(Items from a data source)
-=-=-=-=-
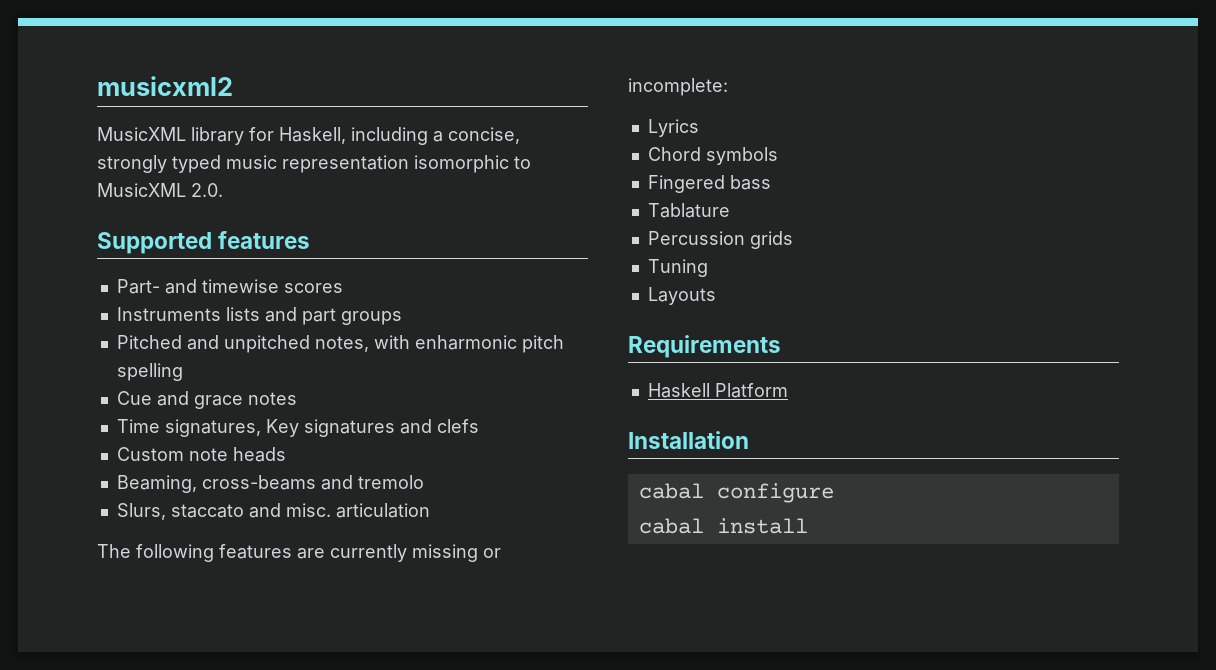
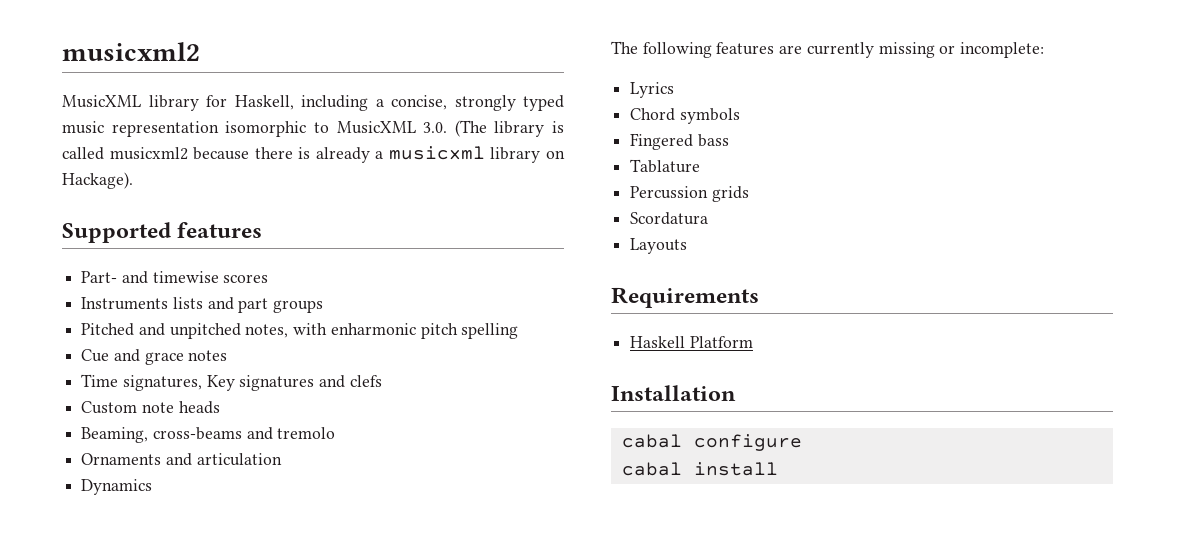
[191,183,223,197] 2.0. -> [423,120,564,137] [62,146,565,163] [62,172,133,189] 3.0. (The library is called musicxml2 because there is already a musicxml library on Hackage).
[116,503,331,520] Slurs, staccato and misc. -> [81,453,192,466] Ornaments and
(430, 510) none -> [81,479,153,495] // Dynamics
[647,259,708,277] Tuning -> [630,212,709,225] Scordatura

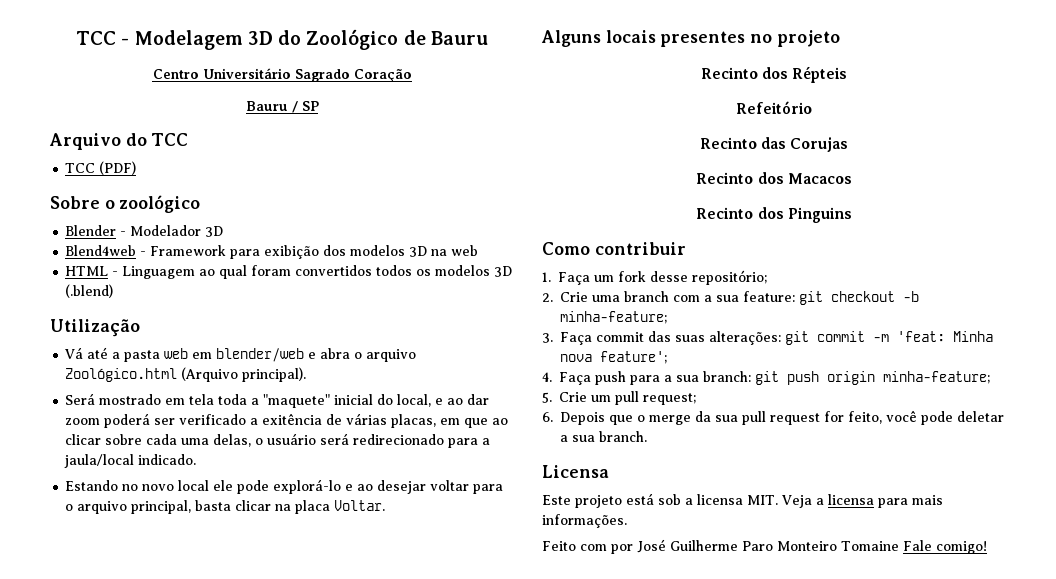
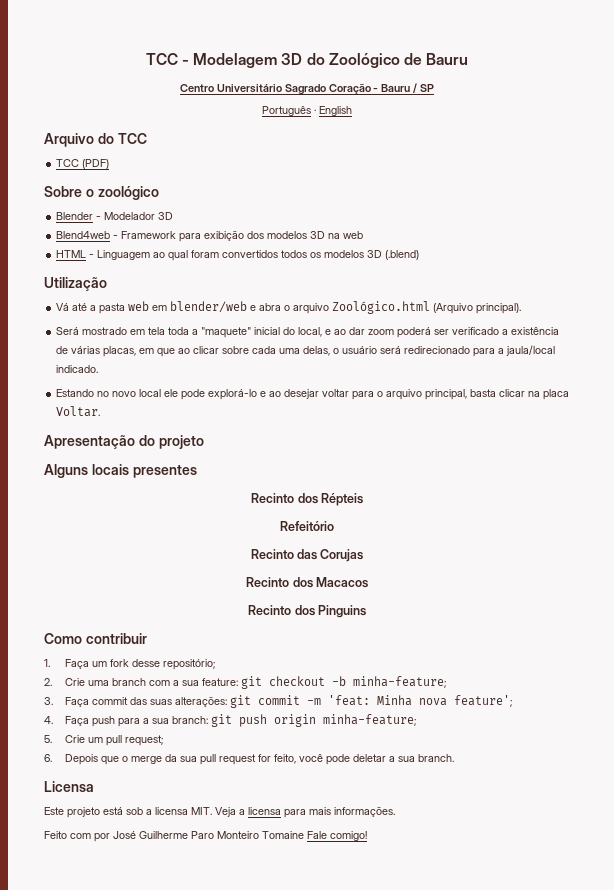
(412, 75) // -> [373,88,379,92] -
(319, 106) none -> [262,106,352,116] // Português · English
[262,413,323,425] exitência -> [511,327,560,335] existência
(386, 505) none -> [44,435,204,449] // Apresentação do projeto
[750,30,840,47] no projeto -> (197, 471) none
-=-=-=-=-
### Work instruction
Since the pictures are not wanted, write out the rest of the data exactly as it reads.

### Response to this exercise
[191,183,223,197] 2.0. -> [423,120,564,137] [62,146,565,163] [62,172,133,189] 3.0. (The library is called musicxml2 because there is already a musicxml library on Hackage).
[116,503,331,520] Slurs, staccato and misc. -> [81,453,192,466] Ornaments and
(430, 510) none -> [81,479,153,495] // Dynamics
[647,259,708,277] Tuning -> [630,212,709,225] Scordatura

(412, 75) // -> [373,88,379,92] -
(319, 106) none -> [262,106,352,116] // Português · English
[262,413,323,425] exitência -> [511,327,560,335] existência
(386, 505) none -> [44,435,204,449] // Apresentação do projeto
[750,30,840,47] no projeto -> (197, 471) none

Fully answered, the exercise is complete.